3 Ways to Make the Most of Your Professional Meet Ups
I know you are dying to meet the women and men that you read about or follow on social in person for the ingredients to their secret sauce. You want them to sit across from you and share the keys to success, the playbook of climbing to the top and the instruction manual of how to be them. Sometimes you don’t even want the keys, you just want a job or an opportunity to work for him or her.
Networking is the easy part in relationship building, but what do you do when it’s time for a one-on-one encounter.
It’s not hard to get a business card at an event, and once you are successful at getting your follow up email answered and a meeting scheduled, it’s up to you to make the most of your professional meet-ups. It’s imperative that your upcoming informational meeting with an industry professional is flawless. Besides being prompt and professional during the meeting you need to set concrete objectives for what you will discuss and how you will cultivate the relationship moving forward. Here are some tips to make sure your meeting is impactful:
Know Your Ask
What would you say to Oprah if you were able to have lunch with her? Can you envision it? Every informational meeting should be approached with the topic of conversation in mind. Every week people ask to collaborate with me or meet with me, but once we meet the only thing they really wanted was to pitch themselves for press opportunities in the outlets I write for. That’s not a collaboration that’s work! It in no ways benefits Lemons 2 Lemonade, so I we both leave annoyed that the conversation was not mutually beneficial. Don’t waste people’s time by alluding to a topic of conversation that you don’t really want to discuss.
The first thing that people get wrong during their professional meetings is not being clear on their reason for the meeting. Before you send your email to request a moment of someone’s time, do your research and know what you want to gain from the meeting. If in your email you mentioned that you want to meet-up to discuss ways to collaborate and partner together then make sure that is the topic of conversation. If you are wanting to know more about the person’s job or the company they work for and a position that may be open at their company then ask. Don’t try to catch the bait and then switch things up once you have them in front of you.
Know Your Audience
Before you have your meeting, make sure you know a little bit about the professional. Take a peek at their blog and social media pages to see what they’ve been up to. This will help you navigate the conversation and warm things up before you get to the reason why you are meeting. Questions like, “Where do you work?” shouldn’t be asked if you already did your research. You never want to ask questions about a person if you could find the answer online.

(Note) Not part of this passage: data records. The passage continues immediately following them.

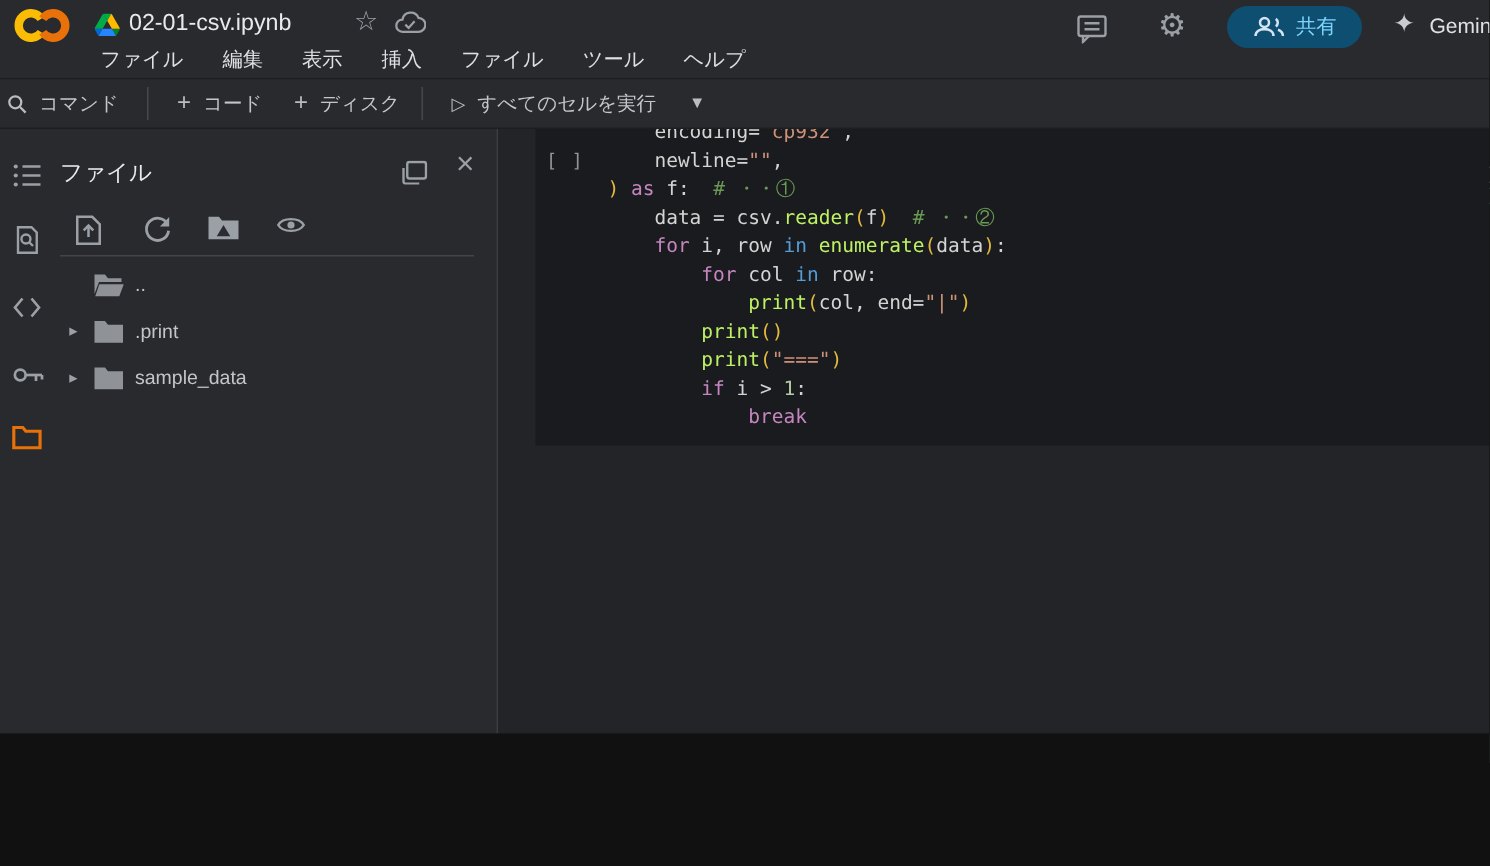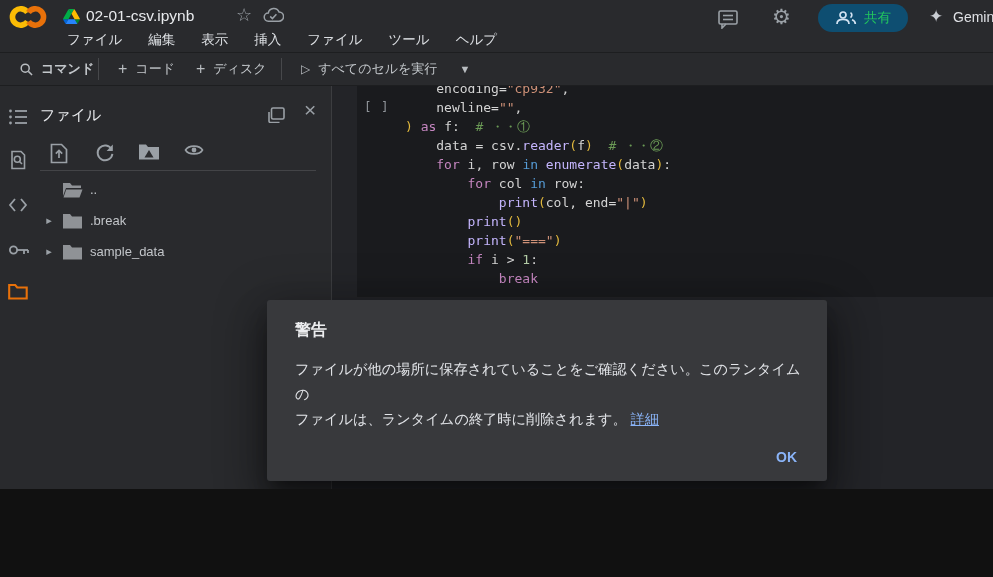--- a/index.html
+++ b/index.html
@@ -22,7 +22,7 @@
   .gear{left:772px;top:5px;font-size:21px;}
   .share{position:absolute;left:818px;top:4px;width:90px;height:28px;border-radius:14px;
     background:#0e4e71;display:flex;align-items:center;justify-content:center;gap:7px;}
-  .share span{font-size:13.5px;color:#22c55e;}
+  .share span{font-size:13.5px;color:#7dd3fc;}
   .spark{position:absolute;left:929px;top:6px;font-size:17px;color:#c9cdd3;}
   .gemini{position:absolute;left:953px;top:9px;font-size:14px;color:#dfe1e5;white-space:nowrap;}
   

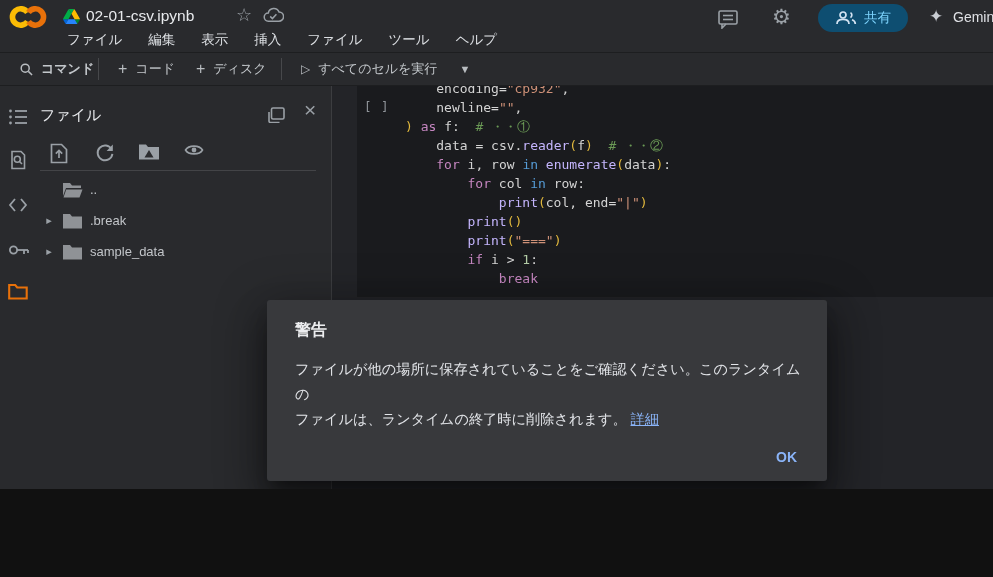--- a/index.html
+++ b/index.html
@@ -28,7 +28,7 @@
   
   .toolbar{position:absolute;left:0;top:53px;width:100%;height:32px;background:#292a2d;border-bottom:1px solid #1d1e20;}
   .tb{position:absolute;top:0;height:32px;display:flex;align-items:center;gap:8px;color:#c3c7cb;font-size:13px;}
-  .tb-cmd{left:20px;font-weight:bold;}
+  .tb-cmd{left:5px;}
   .tb-sep{position:absolute;top:5px;width:1px;height:22px;background:#47484b;}
   .sep1{left:98px;} .sep2{left:281px;}
   .tb-code{left:118px;} .tb-text{left:196px;}

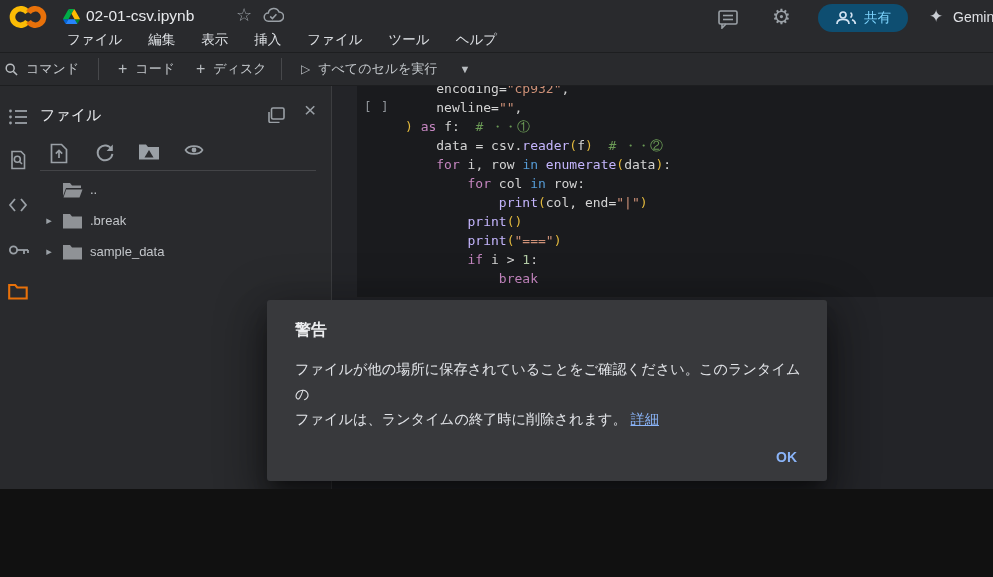--- a/index.html
+++ b/index.html
@@ -66,7 +66,7 @@
   .code{position:absolute;left:48px;top:13px;font-family:"DejaVu Sans Mono",monospace;font-size:13px;line-height:19px;white-space:pre;}
   .cl{height:19px;}
   .id{color:#d4d4d4;} .kw{color:#c586c0;} .kwb{color:#569cd6;} .str{color:#ce9178;}
-  .com{color:#6a9955;} .fn{color:#c4b5fd;} .br{color:#e2b93d;} .num{color:#b5cea8;}
+  .com{color:#6a9955;} .fn{color:#bef264;} .br{color:#e2b93d;} .num{color:#b5cea8;}
   
   .dialog{position:absolute;left:267px;top:300px;width:560px;height:181px;background:#38393c;border-radius:3px;
     box-shadow:0 11px 15px -7px rgba(0,0,0,.4),0 24px 38px 3px rgba(0,0,0,.3),0 9px 46px 8px rgba(0,0,0,.26);}

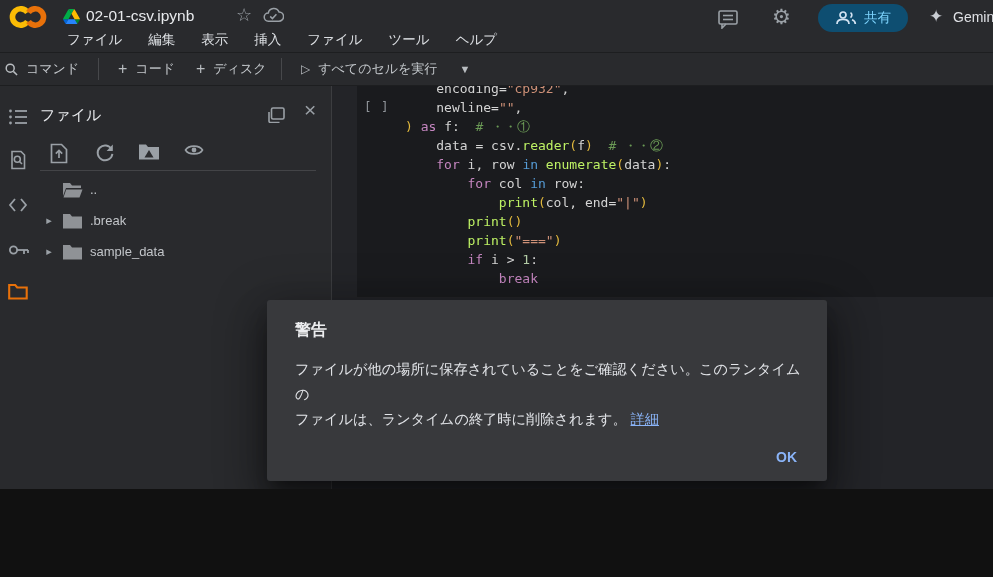--- a/index.html
+++ b/index.html
@@ -267,7 +267,7 @@
                 <path d="M1 2 h7 l2 2.5 h10 v12 h-19 z" fill="#8f9296"></path>
               </svg>
             </span>
-            <span class="tlabel">.break</span>
+            <span class="tlabel">.print</span>
           </div>
           <div class="trow">
             <span class="tchev">▸</span>

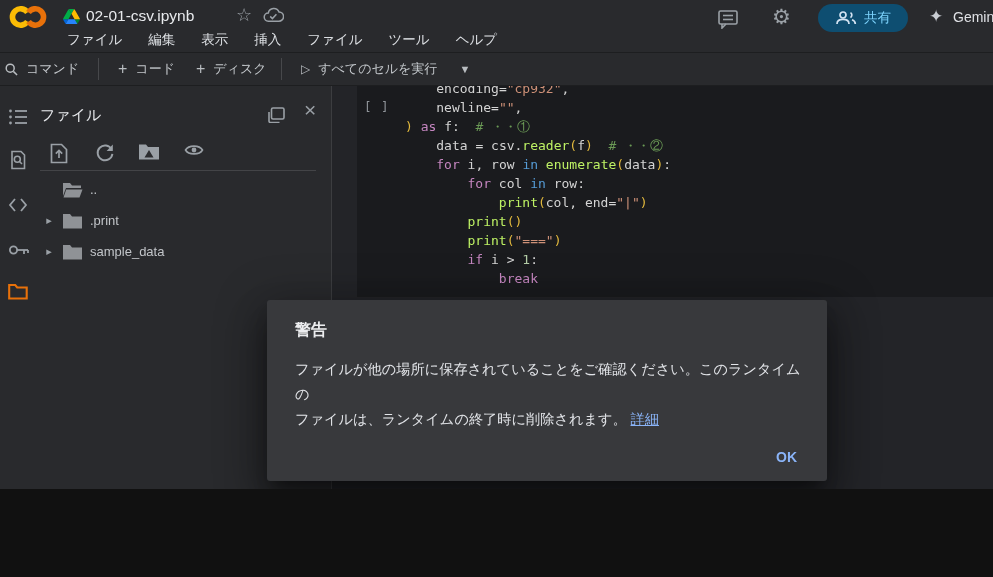--- a/index.html
+++ b/index.html
@@ -291,18 +291,6 @@
     </div>
   </div>
 
-  <div class="dialog">
-    <div class="dlg-title">警告</div>
-    <div class="dlg-body">
-      <div><span>ファイルが他の場所に保存されていることをご確認ください。このランタイムの</span></div>
-      <div>
-        <span>ファイルは、ランタイムの終了時に削除されます。</span>
-        <span> </span>
-        <span class="dlg-link">詳細</span>
-      </div>
-    </div>
-    <div class="dlg-ok">OK</div>
-  </div>
 
 </div>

Also, by knowing your audience you can also get a sense of what to say or not to say and how invested this person is in your career trajectory. One thing I had to learn early in my job search was who I could share my job interview struggles with and who I couldn’t. I learned who I can shed a tear with and who would not empathize with my struggle to gain employment. Learning body language and conversation cues will help you gauge when you should change the topic, dig a little deeper or let it all out.
Know What You Bring to the Table
Sometimes just “picking someone’s brain over coffee” won’t help you take your professional meetings to the next level. When I first moved to New York, I didn’t know what I could bring to the table. I quickly learned that many professionals are looking for an exchange for their time, network and opportunity. I could barely pay for the lunch or drink that we were indulging in during the meeting. I knew I would pay my dues once I get on my feet, but all I needed was an opportunity. I couldn’t offer anyone tickets to a concert or a sports game. I didn’t have access to a sneaker connect, beauty products or any other swag to gift them. So what would I bring to the table?
You don’t always have to bring materials things to the table, but you can offer your services. You can first start by volunteering. Find ways to assist and volunteer for those you meet with based off of their needs. Offer to manage their social media at their next event or assist them. You can also offer support by engaging with their online community, showing up to events that they are producing or participating in, and finding ways to incorporate them into the work you do. I may not have access to concert tickets, but I can help build and manage your e-newsletter or I can support you at church while you sing in the choir. Showing that you are just as invested in them will make them more invested in you.
Being clear on your intentions, understanding the scope of what your industry professional does and knowing how you can contribute to the work they do will turn your meeting into a fruitful relationship. People appreciate honest and hard-working people who are serious and passionate about what they do. Let those characteristics shine and you’ll go far in building your networks.